All three of the TSUS' two-year institutions offering associate degrees and professional certifications are located in the state's two most southeastern counties, Jefferson and Orange, in the Golden Triangle region where the Gulf Coast meets the Louisiana state line. All were formerly components of the now-defunct Lamar University System before the former system was incorporated into the TSUS. The three institutions, along with LIT's extension center in Silsbee located in Hardin County, are within the Beaumont–Port Arthur metropolitan area.

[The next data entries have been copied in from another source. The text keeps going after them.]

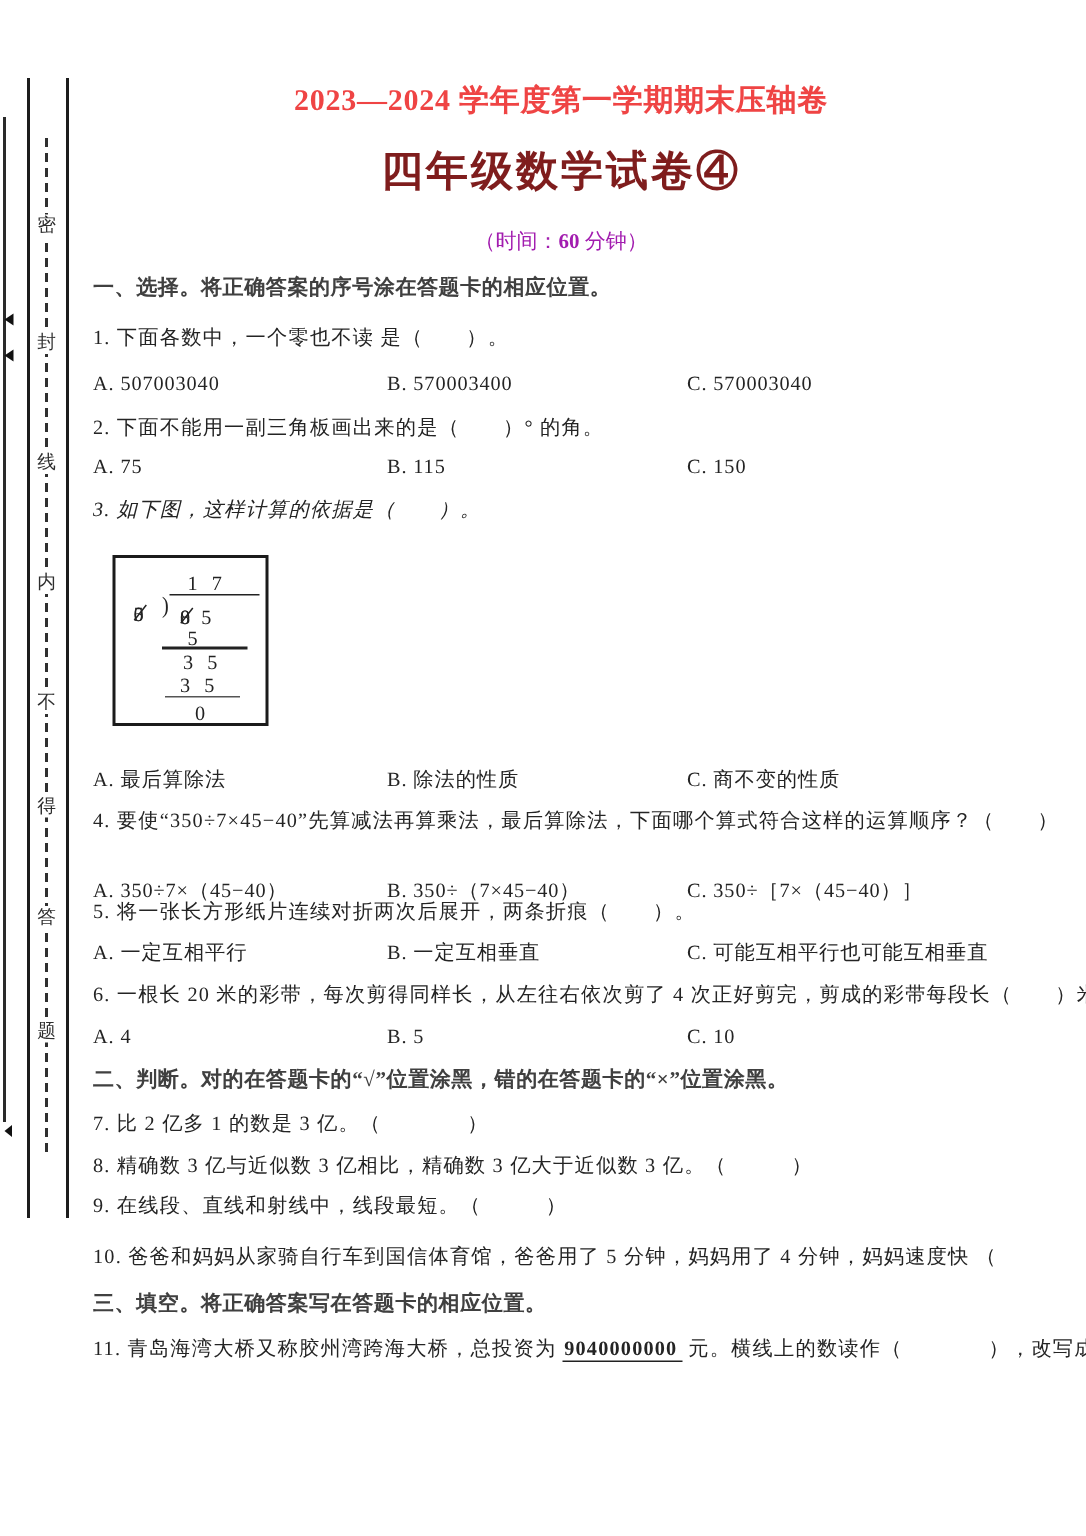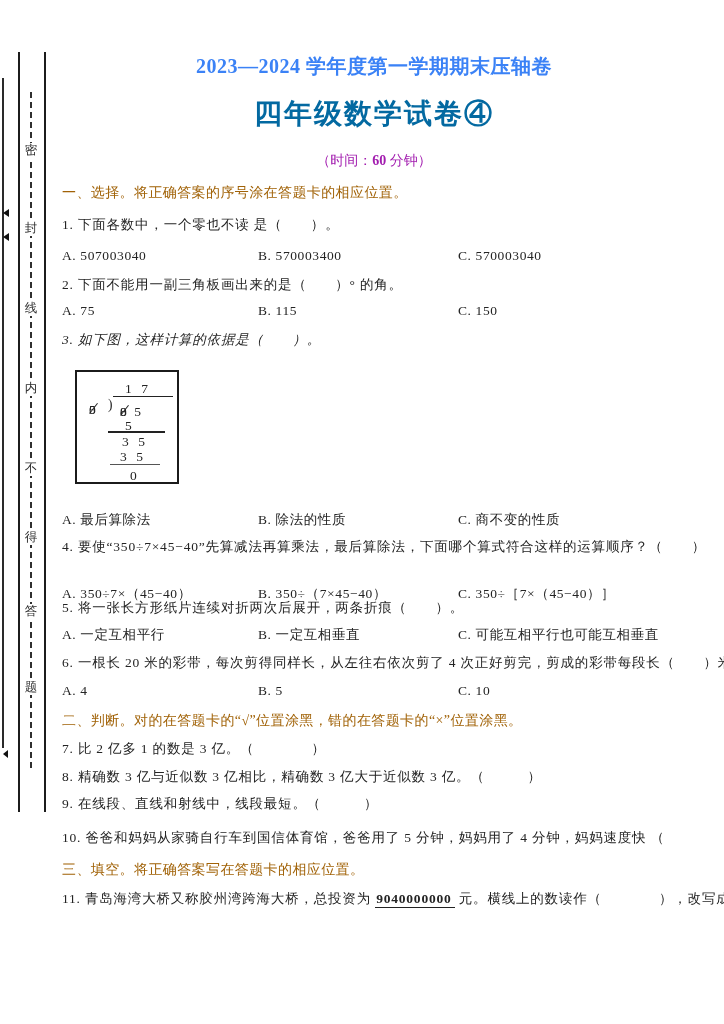--- a/index.html
+++ b/index.html
@@ -24,29 +24,29 @@
   #seal-chars .seal-char:nth-of-type(2){top:221px;}
   #seal-chars .seal-char:nth-of-type(3){top:301px;}
   #seal-chars .seal-char:nth-of-type(4){top:381px;}
   #seal-chars .seal-char:nth-of-type(5){top:461px;}
   #seal-chars .seal-char:nth-of-type(6){top:530px;}
   #seal-chars .seal-char:nth-of-type(7){top:604px;}
   #seal-chars .seal-char:nth-of-type(8){top:680px;}
   
   #header{position:absolute;left:44px;top:0;width:660px;text-align:center;}
   #exam-session{position:absolute;left:0;top:53px;width:100%;
-    font-size:20px;font-weight:bold;letter-spacing:0.5px;color:#3b82f6;}
+    font-size:20px;font-weight:bold;letter-spacing:0.5px;color:#ef4444;}
   #paper-title{position:absolute;left:0;top:95px;width:100%;
-    font-size:28px;font-weight:bold;letter-spacing:2px;color:#0369a1;}
+    font-size:28px;font-weight:bold;letter-spacing:2px;color:#7f1d1d;}
   #time-line{position:absolute;left:0;top:152px;width:100%;font-size:14px;color:#a21caf;}
   #time-line .tv{font-weight:bold;}
   
   #content{position:absolute;left:62px;top:0;width:650px;height:1024px;font-size:13.5px;}
   .line{position:absolute;left:0;white-space:nowrap;letter-spacing:0.8px;line-height:18px;}
-  .sec{font-weight:normal;letter-spacing:0.4px;font-size:14px;color:#a16207;}
+  .sec{font-weight:bold;letter-spacing:0.4px;font-size:14px;color:#404040;}
   .opts{position:absolute;left:0;width:650px;height:18px;}
   .opts span{position:absolute;top:0;white-space:nowrap;letter-spacing:0.6px;}
   .opt-a{left:0;} .opt-b{left:196px;} .opt-c{left:396px;}
   #l-h1{top:184px;} #l-q1{top:216px;} #l-q1o{top:248px;}
   #l-q2{top:276px;}  #l-q2o{top:303px;}
   #l-q3{top:331px;font-style:italic;}
   #l-q3o{top:511px;} #l-q4{top:538px;} #l-q4o{top:566px;margin-top:19px;}
   #l-q5{top:599px;}  #l-q5o{top:626px;}
   #l-q6{top:654px;}  #l-q6o{top:683px;}
   #l-h2{top:712px;}  #l-q7{top:740px;} #l-q8{top:768px;} #l-q9{top:795px;}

| Official name | Location (Population) | Founded | Joined system | Enrollment Fall 2015 | Carnegie classification | Nickname | Athletic conference |
| Lamar Institute of Technology | Beaumont 118,296 | 1990 | 1995 | 5,035 | Associate's Colleges: High Career & Technical-High Traditional | No intercollegiate athletics |  |
| Lamar State College Orange | Orange 18,595 | 1969 | 1995 | 3,022 | Associate's Colleges: High Career & Technical-High Traditional |
| Lamar State College Port Arthur | Port Arthur 53,818 | 1909 | 1995 | 2,988 | Special Focus Two-Year: Health Professions | Seahawks | Southwest JCC NJCAA Div. I |

===Branch campuses and extension centers===

Branch locations of the system's comprehensive universities only offer upper-division (junior and senior) undergraduate and graduate coursework.
- Lamar Institute of Technology extension center in Silsbee, Texas at the Frank Robinson Center
- Sam Houston State University The Woodlands Center on the Lone Star College–Montgomery campus in The Woodlands
- Sul Ross State University branch campus locations:
  - Del Rio campus of Southwest Texas Junior College
  - Eagle Pass campus of Southwest Texas Junior College
  - Uvalde campus of Southwest Texas Junior College
- Texas State University Round Rock Campus in Round Rock
Sam Houston State formerly operated the Sam Houston State University Park Campus at Lone Star College-University Park near Tomball.